··· Records to use ···

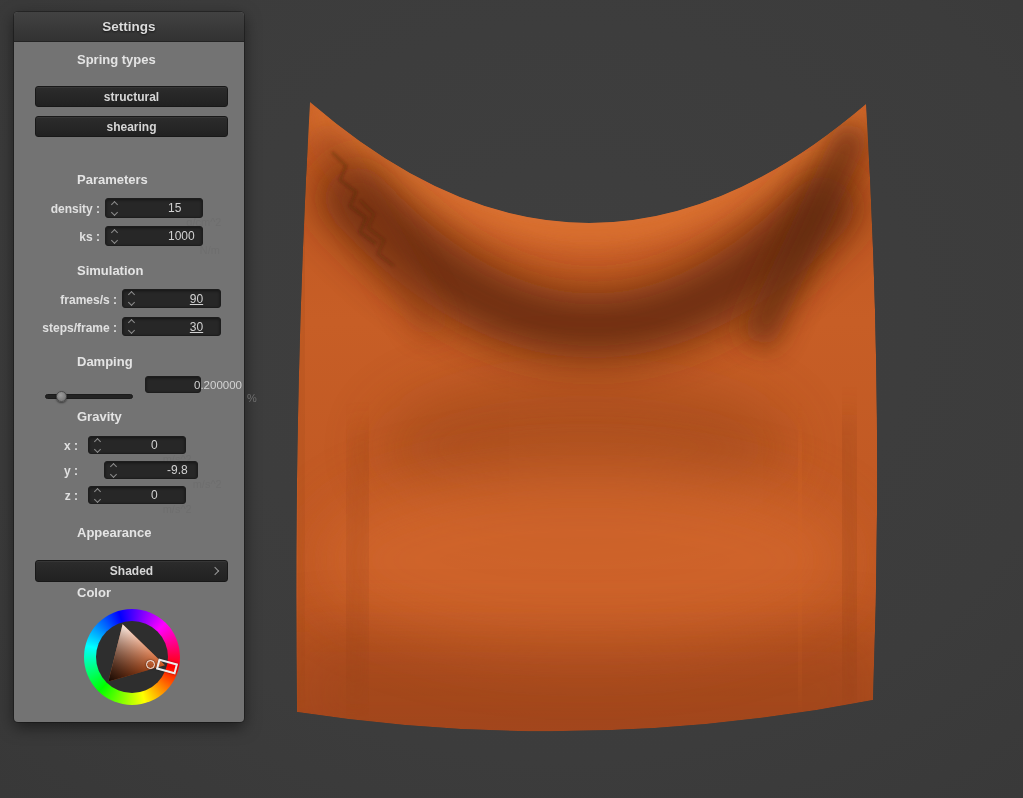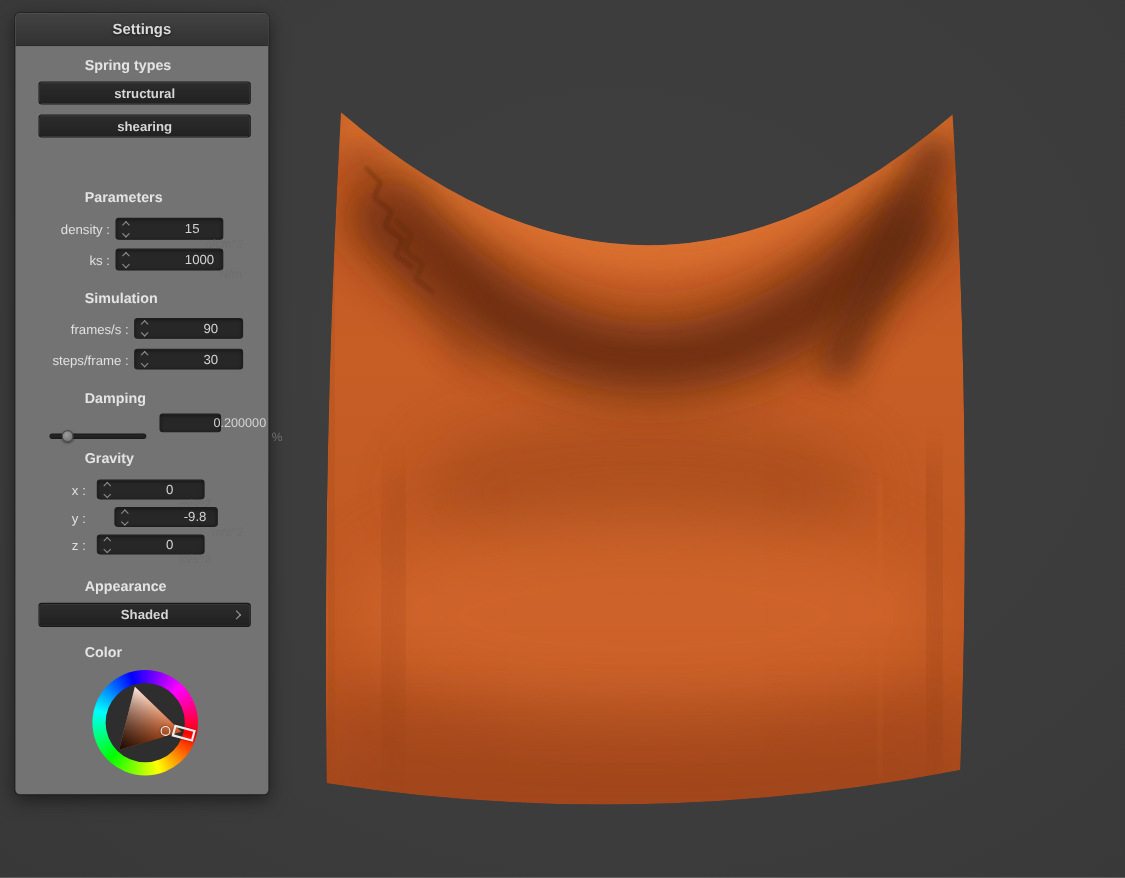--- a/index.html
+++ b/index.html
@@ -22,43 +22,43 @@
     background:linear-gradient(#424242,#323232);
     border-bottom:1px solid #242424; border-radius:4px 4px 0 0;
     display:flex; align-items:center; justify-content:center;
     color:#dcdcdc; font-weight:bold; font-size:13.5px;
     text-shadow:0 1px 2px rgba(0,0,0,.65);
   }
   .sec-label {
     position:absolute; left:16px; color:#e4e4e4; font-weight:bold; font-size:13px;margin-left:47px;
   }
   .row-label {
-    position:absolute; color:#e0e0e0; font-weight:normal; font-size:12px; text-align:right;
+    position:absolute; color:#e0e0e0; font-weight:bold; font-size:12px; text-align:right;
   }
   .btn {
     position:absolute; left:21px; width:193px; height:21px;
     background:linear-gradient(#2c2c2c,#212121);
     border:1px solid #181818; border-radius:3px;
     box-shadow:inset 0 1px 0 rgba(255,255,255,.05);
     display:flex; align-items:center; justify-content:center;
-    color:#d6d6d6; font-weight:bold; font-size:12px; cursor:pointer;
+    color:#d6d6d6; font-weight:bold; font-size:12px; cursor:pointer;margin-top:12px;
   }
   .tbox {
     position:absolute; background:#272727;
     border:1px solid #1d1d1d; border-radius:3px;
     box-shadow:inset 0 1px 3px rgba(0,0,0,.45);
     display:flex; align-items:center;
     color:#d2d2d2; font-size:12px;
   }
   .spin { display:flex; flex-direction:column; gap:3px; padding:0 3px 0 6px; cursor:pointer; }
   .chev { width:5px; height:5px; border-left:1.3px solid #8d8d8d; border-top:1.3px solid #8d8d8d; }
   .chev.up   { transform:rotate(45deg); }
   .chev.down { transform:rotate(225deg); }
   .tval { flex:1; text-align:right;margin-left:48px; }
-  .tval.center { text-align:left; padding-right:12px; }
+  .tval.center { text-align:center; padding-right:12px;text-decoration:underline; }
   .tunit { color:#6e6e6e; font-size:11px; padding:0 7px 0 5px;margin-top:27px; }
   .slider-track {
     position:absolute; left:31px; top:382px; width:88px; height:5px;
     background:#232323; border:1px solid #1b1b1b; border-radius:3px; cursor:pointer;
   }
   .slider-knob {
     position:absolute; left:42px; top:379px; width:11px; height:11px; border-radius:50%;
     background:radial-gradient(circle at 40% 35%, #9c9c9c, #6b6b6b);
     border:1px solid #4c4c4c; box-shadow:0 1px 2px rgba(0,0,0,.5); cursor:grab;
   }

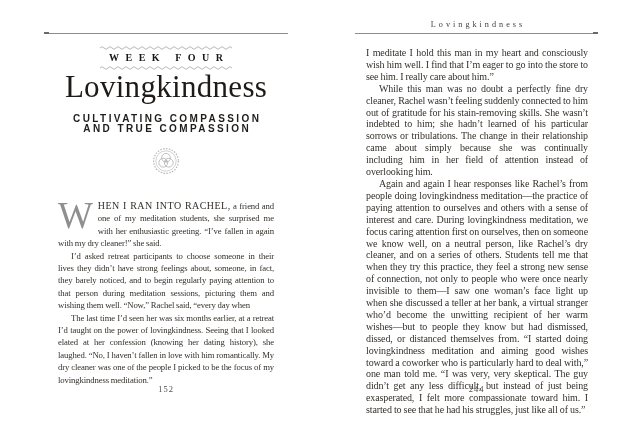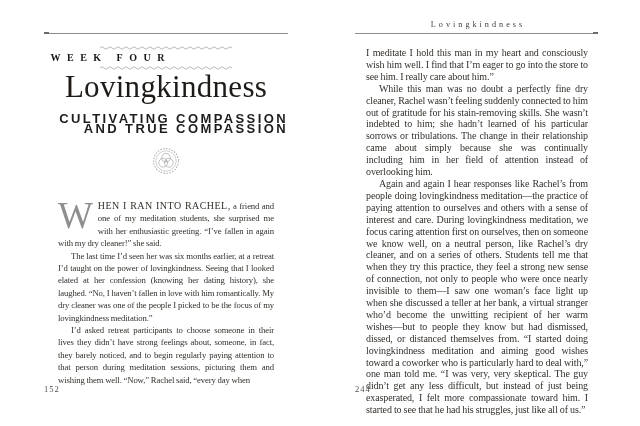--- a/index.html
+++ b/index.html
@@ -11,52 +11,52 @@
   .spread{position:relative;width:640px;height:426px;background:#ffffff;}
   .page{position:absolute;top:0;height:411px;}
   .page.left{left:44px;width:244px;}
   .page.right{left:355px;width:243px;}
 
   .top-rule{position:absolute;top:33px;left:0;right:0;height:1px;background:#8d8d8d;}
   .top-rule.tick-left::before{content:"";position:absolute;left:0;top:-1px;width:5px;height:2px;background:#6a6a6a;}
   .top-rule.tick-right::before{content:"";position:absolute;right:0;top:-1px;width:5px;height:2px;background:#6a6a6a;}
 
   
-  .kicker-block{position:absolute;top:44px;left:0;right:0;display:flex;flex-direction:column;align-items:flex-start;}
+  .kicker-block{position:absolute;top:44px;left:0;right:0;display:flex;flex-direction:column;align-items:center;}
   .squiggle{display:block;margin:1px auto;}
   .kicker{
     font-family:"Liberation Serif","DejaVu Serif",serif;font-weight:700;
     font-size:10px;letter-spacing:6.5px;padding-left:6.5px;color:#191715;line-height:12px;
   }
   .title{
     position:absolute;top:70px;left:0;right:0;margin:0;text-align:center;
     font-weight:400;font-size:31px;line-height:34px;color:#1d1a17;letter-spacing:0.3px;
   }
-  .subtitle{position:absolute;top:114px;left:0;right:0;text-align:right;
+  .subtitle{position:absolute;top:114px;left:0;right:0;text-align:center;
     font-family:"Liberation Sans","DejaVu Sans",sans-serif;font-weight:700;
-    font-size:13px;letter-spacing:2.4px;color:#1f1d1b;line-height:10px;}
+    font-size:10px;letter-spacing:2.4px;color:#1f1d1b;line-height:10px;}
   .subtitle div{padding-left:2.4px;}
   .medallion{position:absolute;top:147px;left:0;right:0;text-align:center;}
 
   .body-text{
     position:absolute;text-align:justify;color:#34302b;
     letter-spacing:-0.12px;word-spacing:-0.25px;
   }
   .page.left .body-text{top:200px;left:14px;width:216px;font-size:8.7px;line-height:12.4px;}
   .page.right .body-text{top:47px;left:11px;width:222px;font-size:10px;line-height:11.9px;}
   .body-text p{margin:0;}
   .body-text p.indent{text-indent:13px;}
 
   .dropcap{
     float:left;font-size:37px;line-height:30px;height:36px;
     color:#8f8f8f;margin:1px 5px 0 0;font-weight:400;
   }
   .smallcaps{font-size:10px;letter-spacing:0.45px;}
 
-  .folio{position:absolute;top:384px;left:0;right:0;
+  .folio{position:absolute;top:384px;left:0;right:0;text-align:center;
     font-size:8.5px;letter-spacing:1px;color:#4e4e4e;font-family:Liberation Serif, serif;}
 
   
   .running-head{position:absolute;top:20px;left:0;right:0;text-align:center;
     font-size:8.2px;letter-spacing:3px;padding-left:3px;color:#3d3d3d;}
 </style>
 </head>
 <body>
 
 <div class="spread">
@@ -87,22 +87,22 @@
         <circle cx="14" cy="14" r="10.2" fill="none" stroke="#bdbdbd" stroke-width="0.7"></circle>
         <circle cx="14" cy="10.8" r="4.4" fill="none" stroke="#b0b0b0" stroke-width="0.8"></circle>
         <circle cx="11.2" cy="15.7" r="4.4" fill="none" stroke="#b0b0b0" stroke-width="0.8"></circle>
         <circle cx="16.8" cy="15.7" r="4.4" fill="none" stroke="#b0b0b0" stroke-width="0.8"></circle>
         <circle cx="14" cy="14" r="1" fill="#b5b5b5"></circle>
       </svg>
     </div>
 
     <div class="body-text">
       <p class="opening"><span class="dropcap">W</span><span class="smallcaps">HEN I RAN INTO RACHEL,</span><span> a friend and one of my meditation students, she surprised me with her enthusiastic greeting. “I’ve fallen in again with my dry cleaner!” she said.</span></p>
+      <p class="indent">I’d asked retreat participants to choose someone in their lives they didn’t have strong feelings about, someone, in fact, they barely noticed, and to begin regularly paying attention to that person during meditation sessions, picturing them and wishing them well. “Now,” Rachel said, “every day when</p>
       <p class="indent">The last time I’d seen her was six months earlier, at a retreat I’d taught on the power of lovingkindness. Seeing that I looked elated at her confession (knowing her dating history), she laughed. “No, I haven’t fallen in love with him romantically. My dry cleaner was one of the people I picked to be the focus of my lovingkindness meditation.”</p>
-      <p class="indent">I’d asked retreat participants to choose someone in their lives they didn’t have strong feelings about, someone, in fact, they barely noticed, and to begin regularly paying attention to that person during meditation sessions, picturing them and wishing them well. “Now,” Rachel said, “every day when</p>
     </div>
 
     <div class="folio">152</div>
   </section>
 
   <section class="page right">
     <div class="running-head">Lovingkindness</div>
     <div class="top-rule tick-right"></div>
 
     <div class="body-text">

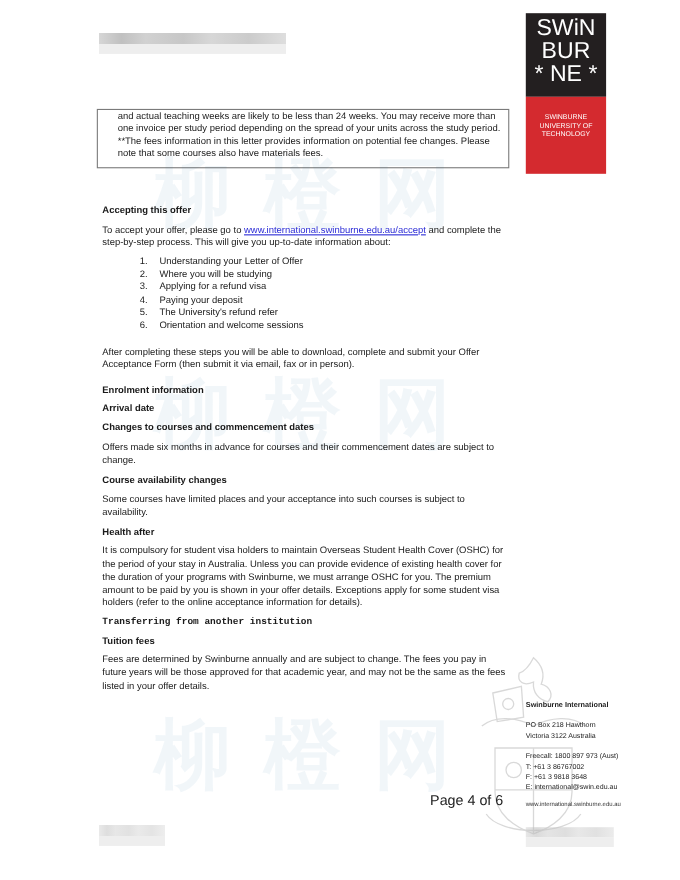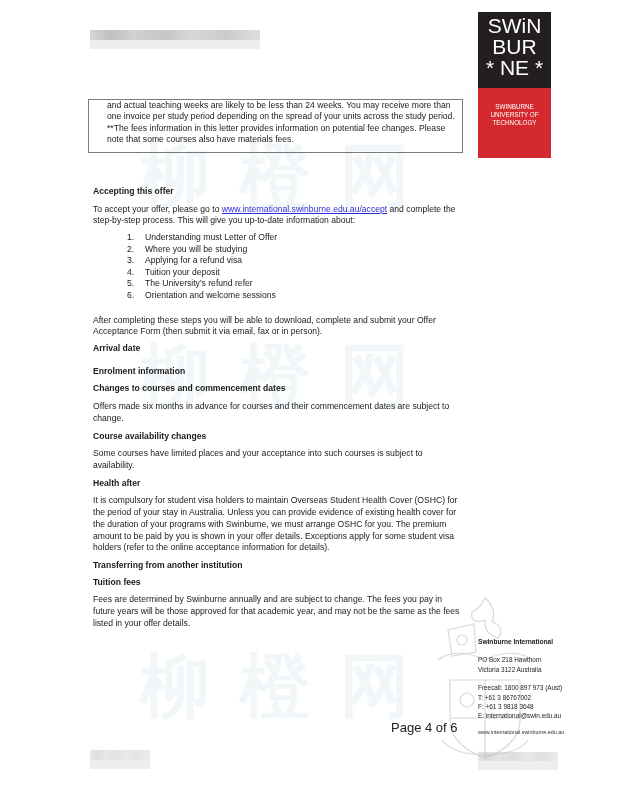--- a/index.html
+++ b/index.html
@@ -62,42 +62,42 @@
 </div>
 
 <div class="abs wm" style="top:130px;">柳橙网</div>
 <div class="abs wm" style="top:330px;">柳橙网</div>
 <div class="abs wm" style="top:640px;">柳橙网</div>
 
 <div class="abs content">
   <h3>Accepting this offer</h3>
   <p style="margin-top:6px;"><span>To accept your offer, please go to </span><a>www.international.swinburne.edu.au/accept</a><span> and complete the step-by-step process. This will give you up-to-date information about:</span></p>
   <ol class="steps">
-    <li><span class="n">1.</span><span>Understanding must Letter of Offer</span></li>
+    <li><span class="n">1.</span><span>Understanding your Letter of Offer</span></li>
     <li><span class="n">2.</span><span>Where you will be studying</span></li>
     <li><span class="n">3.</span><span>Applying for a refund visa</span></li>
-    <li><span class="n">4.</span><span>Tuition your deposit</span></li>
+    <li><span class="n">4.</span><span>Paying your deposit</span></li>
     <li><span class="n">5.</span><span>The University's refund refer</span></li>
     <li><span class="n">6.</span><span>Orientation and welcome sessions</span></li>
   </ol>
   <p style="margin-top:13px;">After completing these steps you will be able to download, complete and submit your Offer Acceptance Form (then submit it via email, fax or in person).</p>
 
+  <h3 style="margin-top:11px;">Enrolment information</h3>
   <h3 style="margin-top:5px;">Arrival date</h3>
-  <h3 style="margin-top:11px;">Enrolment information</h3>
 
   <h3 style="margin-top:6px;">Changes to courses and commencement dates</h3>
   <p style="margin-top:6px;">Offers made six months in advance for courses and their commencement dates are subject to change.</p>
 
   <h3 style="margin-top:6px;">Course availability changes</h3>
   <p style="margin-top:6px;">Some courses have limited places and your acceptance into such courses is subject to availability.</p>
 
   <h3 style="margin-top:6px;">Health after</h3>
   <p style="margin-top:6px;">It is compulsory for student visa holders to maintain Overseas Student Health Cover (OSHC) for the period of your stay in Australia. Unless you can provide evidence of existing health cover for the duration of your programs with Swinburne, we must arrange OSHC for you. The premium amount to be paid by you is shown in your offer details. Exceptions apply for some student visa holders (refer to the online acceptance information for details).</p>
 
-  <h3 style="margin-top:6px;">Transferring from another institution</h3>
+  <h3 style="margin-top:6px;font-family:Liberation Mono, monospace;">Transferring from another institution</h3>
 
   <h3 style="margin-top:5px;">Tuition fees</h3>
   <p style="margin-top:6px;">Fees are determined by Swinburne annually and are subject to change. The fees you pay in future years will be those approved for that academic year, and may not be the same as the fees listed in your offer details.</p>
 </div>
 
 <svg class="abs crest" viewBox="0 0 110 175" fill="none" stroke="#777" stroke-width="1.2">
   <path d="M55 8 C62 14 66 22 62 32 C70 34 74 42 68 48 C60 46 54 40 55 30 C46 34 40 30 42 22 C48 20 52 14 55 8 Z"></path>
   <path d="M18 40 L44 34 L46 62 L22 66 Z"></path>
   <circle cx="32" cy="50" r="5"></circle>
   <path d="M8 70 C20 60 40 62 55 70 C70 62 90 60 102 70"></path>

···

Task instructions –
Please give back exactly the lines of this listing beginning at the line with "will be studying</span></li>" and ending with the line with "University's refund refer</span></li>", both included, and nothing else.

Answer for this exercise –
     <li><span class="n">2.</span><span>Where you will be studying</span></li>
     <li><span class="n">3.</span><span>Applying for a refund visa</span></li>
-    <li><span class="n">4.</span><span>Tuition your deposit</span></li>
+    <li><span class="n">4.</span><span>Paying your deposit</span></li>
     <li><span class="n">5.</span><span>The University's refund refer</span></li>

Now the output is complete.